- **Exercise objective**: What is needed is a word-for-word copy of the listing below, without pictures.

== Recorded information ==

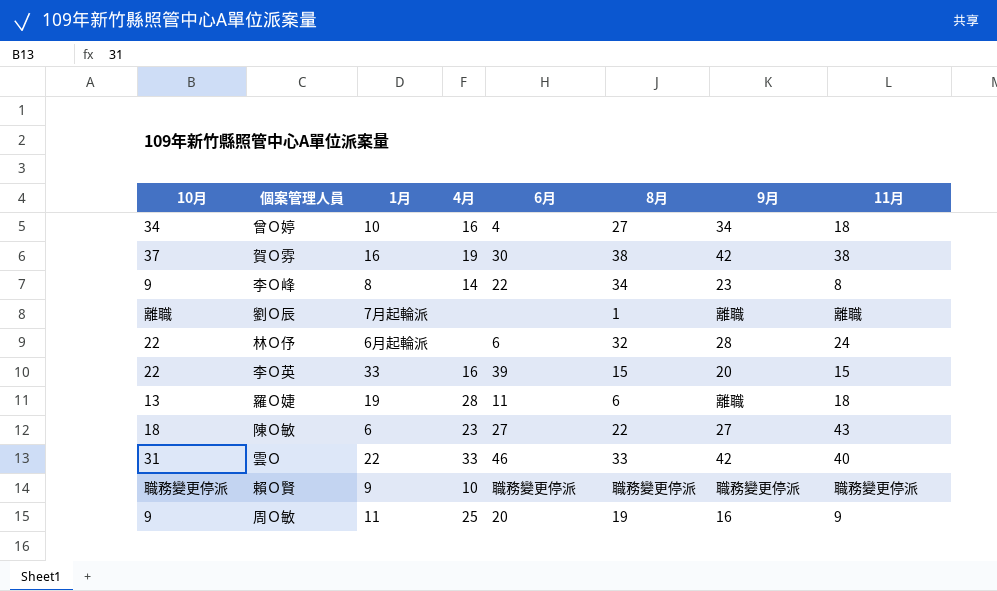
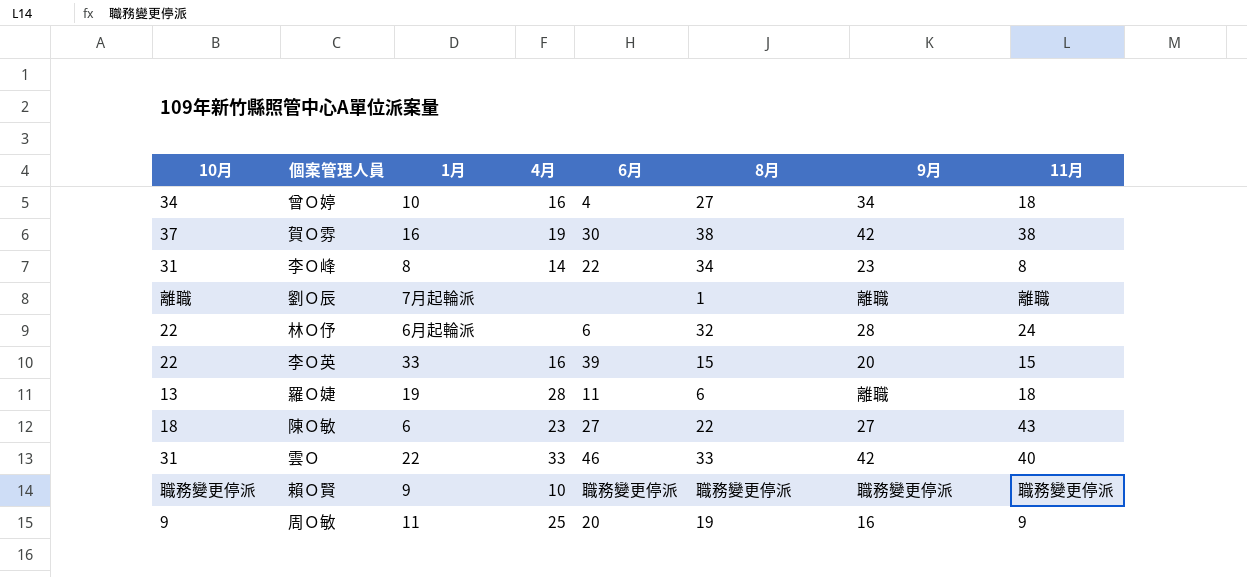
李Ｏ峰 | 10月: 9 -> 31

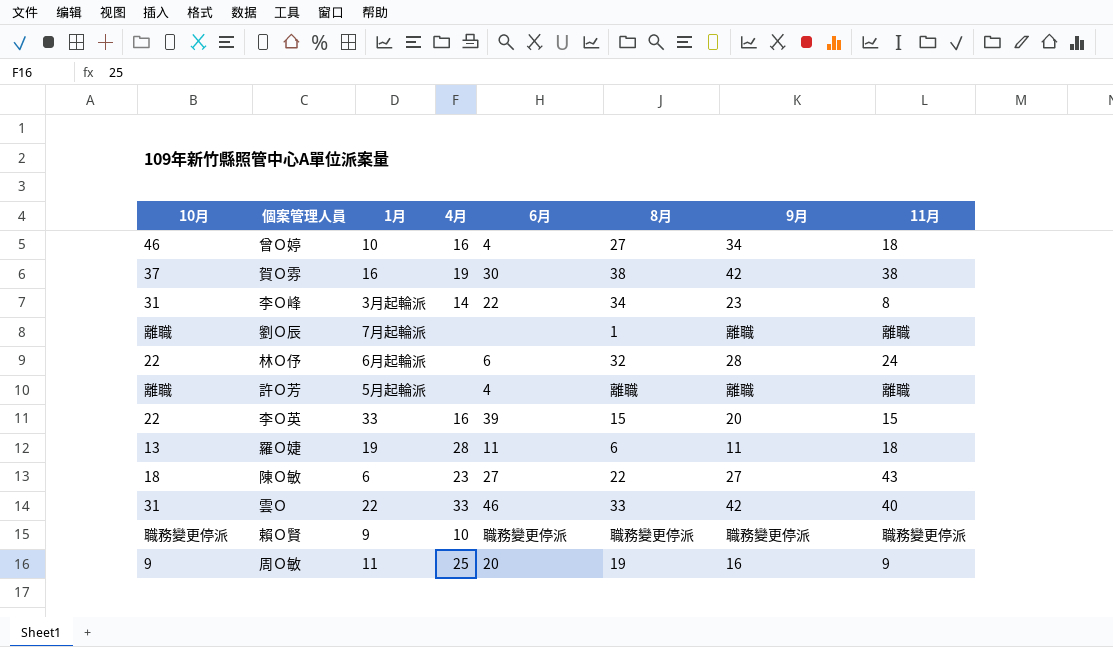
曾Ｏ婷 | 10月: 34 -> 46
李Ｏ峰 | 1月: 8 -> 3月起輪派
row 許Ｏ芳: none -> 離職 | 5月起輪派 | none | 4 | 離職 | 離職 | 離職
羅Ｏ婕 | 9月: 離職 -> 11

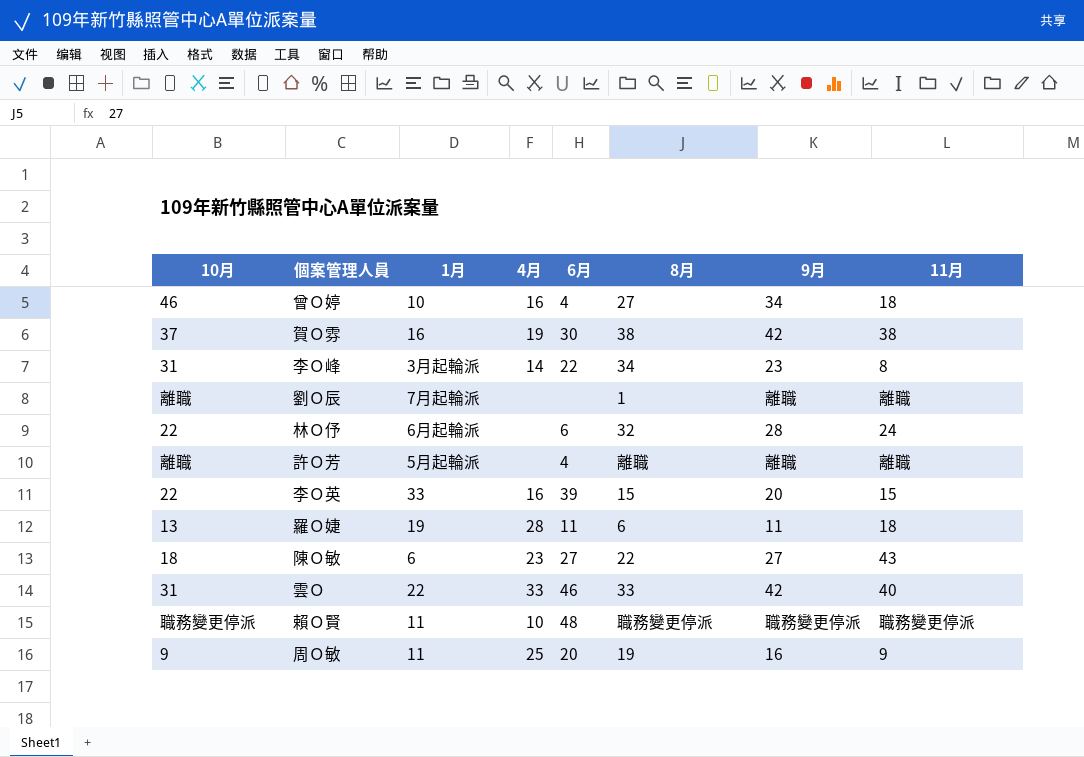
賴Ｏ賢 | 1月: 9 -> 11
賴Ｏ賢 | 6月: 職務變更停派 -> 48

===

- **Answer box**:
李Ｏ峰 | 10月: 9 -> 31

曾Ｏ婷 | 10月: 34 -> 46
李Ｏ峰 | 1月: 8 -> 3月起輪派
row 許Ｏ芳: none -> 離職 | 5月起輪派 | none | 4 | 離職 | 離職 | 離職
羅Ｏ婕 | 9月: 離職 -> 11

賴Ｏ賢 | 1月: 9 -> 11
賴Ｏ賢 | 6月: 職務變更停派 -> 48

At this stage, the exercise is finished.